J'avais pensé que c'était un très joli discours. Mais personne, moi la première n'avait mis la main dans sa poche pour l'aider. Le problème, c'est qu'on ne peut pas décemment donner à l'un sans en voir un autre se substituer au premier dans la fraction de seconde qui s'en suit. Et puis, ces interpellations sont un peu épeurantes quand la il fait noir dehors, malgré les lumières blafardes du métro. On a honte aussi de ne pas tendre la main. En tout cas, moi j'avais honte. Je craignais aussi qu'il ne me suive à la sortie, m'arrive quelquefois. Peut-être que je ne joue pas assez bien de l'indifférence apparente.

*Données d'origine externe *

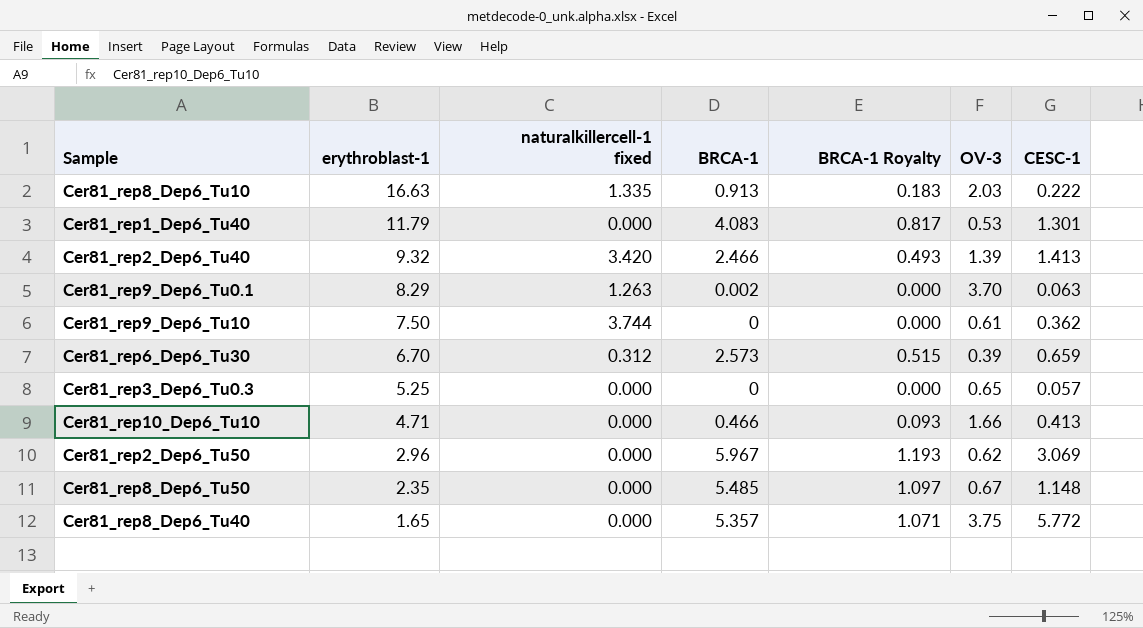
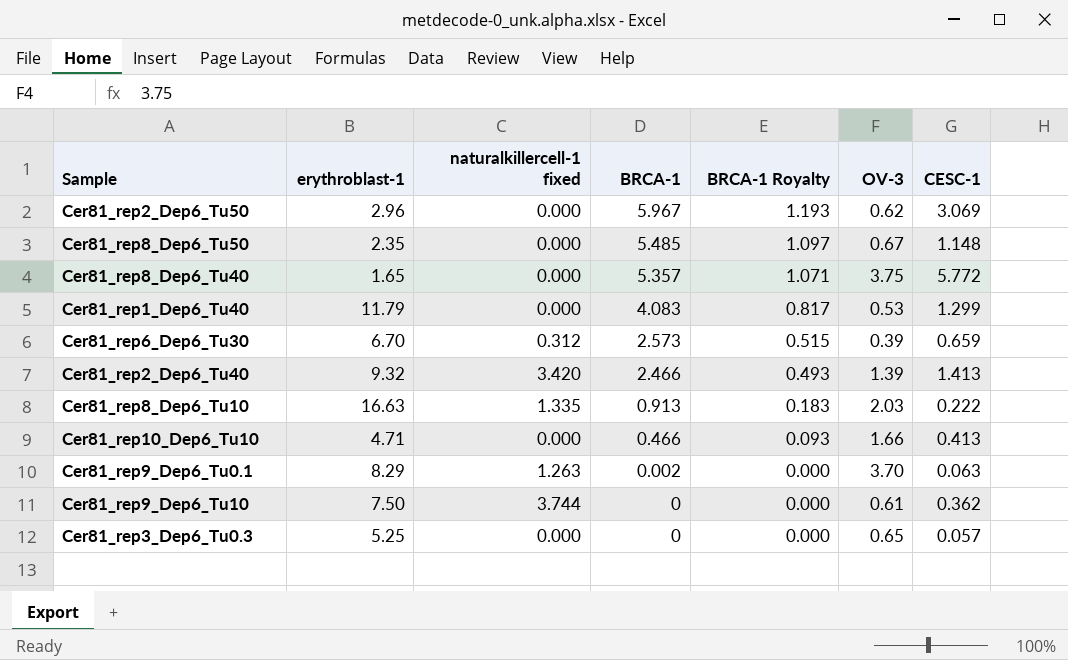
row order: erythroblast-1 descending -> BRCA-1 descending
Cer81_rep1_Dep6_Tu40 | CESC-1: 1.301 -> 1.299

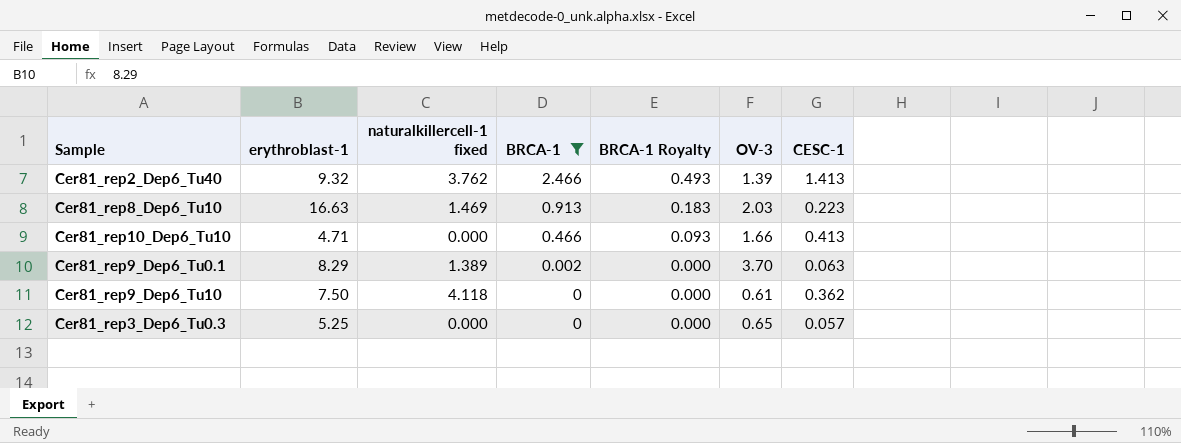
filter: none -> BRCA-1 <= 2.466
Cer81_rep2_Dep6_Tu40 | naturalkillercell-1 fixed: 3.420 -> 3.762
Cer81_rep8_Dep6_Tu10 | naturalkillercell-1 fixed: 1.335 -> 1.469
Cer81_rep8_Dep6_Tu10 | CESC-1: 0.222 -> 0.223
Cer81_rep9_Dep6_Tu0.1 | naturalkillercell-1 fixed: 1.263 -> 1.389
Cer81_rep9_Dep6_Tu10 | naturalkillercell-1 fixed: 3.744 -> 4.118

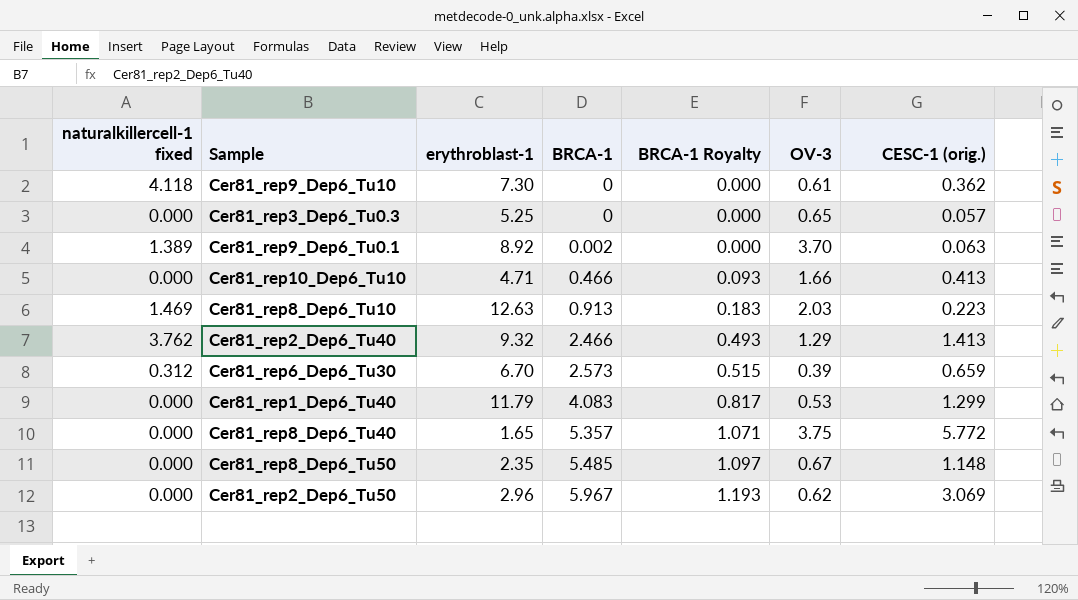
filter: BRCA-1 <= 2.466 -> none
row order: BRCA-1 descending -> BRCA-1 ascending
column naturalkillercell-1 fixed | position: 3 -> 1
column name: CESC-1 -> CESC-1 (orig.)
Cer81_rep9_Dep6_Tu10 | erythroblast-1: 7.50 -> 7.30
Cer81_rep9_Dep6_Tu0.1 | erythroblast-1: 8.29 -> 8.92
Cer81_rep8_Dep6_Tu10 | erythroblast-1: 16.63 -> 12.63
Cer81_rep2_Dep6_Tu40 | OV-3: 1.39 -> 1.29

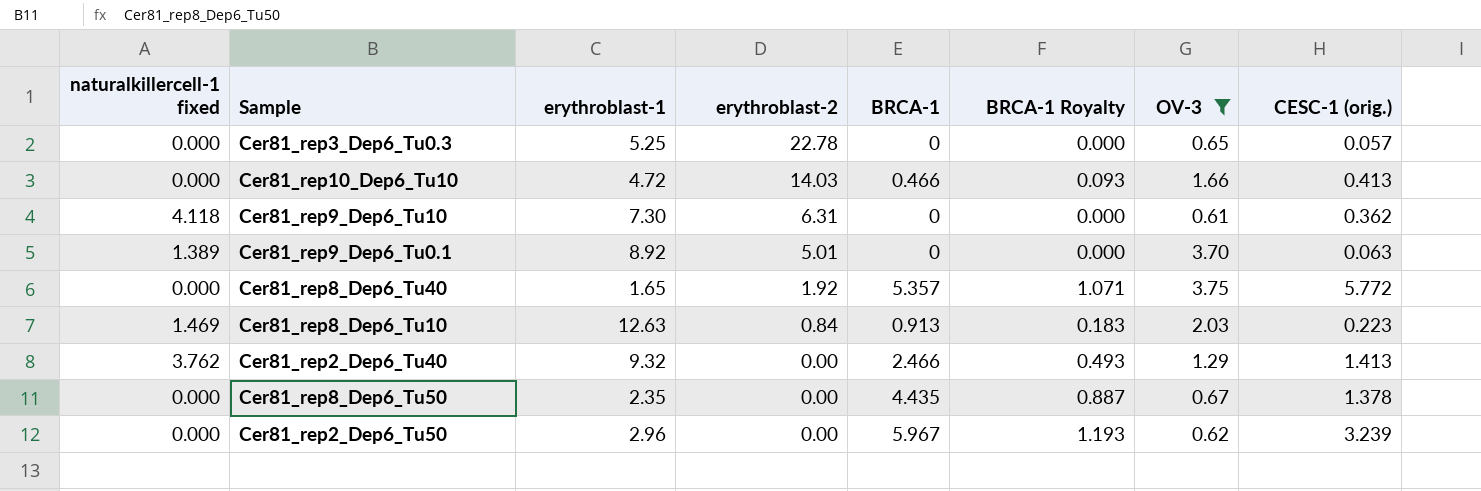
filter: none -> OV-3 >= 0.61
row order: BRCA-1 ascending -> erythroblast-2 descending
column erythroblast-2 | position: none -> 4
Cer81_rep10_Dep6_Tu10 | erythroblast-1: 4.71 -> 4.72
Cer81_rep9_Dep6_Tu0.1 | BRCA-1: 0.002 -> 0
Cer81_rep8_Dep6_Tu50 | BRCA-1: 5.485 -> 4.435
Cer81_rep8_Dep6_Tu50 | BRCA-1 Royalty: 1.097 -> 0.887
Cer81_rep8_Dep6_Tu50 | CESC-1 (orig.): 1.148 -> 1.378
Cer81_rep2_Dep6_Tu50 | CESC-1 (orig.): 3.069 -> 3.239

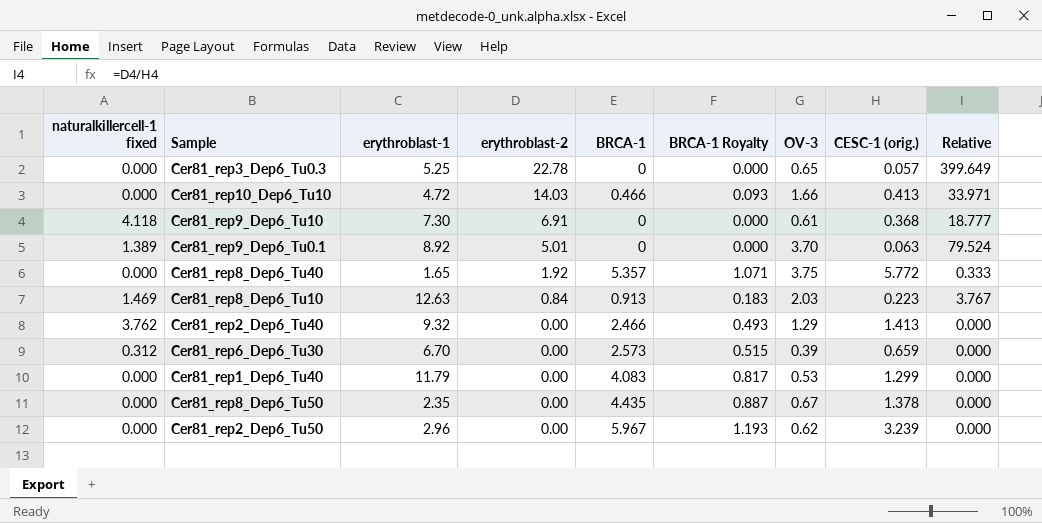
filter: OV-3 >= 0.61 -> none
column Relative | formula: none -> [erythroblast-2] / [CESC-1 (orig.)]
Cer81_rep9_Dep6_Tu10 | erythroblast-2: 6.31 -> 6.91
Cer81_rep9_Dep6_Tu10 | CESC-1 (orig.): 0.362 -> 0.368

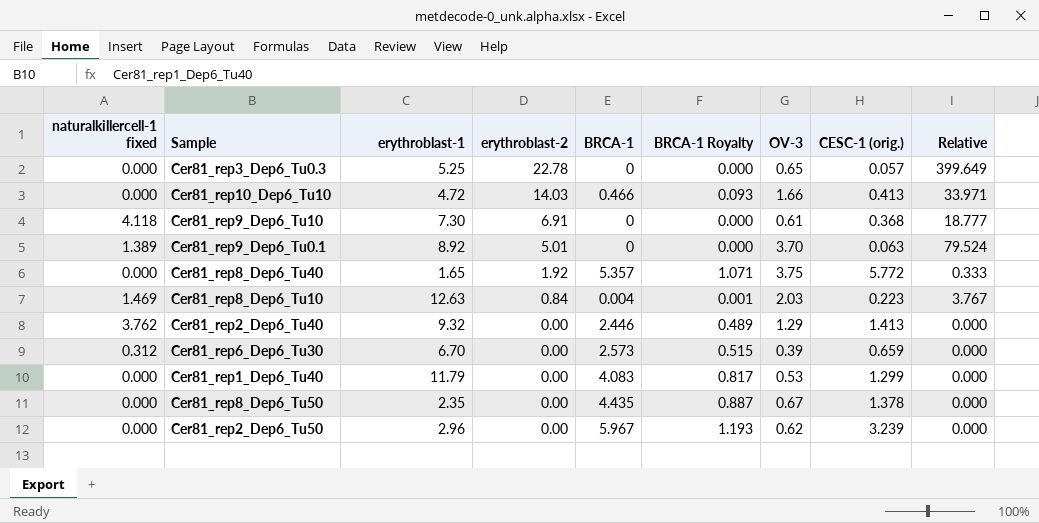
Cer81_rep8_Dep6_Tu10 | BRCA-1: 0.913 -> 0.004
Cer81_rep8_Dep6_Tu10 | BRCA-1 Royalty: 0.183 -> 0.001
Cer81_rep2_Dep6_Tu40 | BRCA-1: 2.466 -> 2.446
Cer81_rep2_Dep6_Tu40 | BRCA-1 Royalty: 0.493 -> 0.489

Je m'étais donc ruée hors du wagon, la toute première. J'avais jeté un regard par dessus mon épaule pour voir ce qu'Éric faisait. Il était resté accroché à son poteau, le regard désespéré. Vraiment désespéré et mon cœur s'était fendu devant autant de détresse.

Mais je n'étais pas retournée lui faire l'aumône qu'il demandait.

Depuis, sa voix résonne dans ma tête à toutes les fois où je mets les pieds dans un wagon de métro quand la nuit est tombée.

Comme une accusation lancinante de mon manque de générosité.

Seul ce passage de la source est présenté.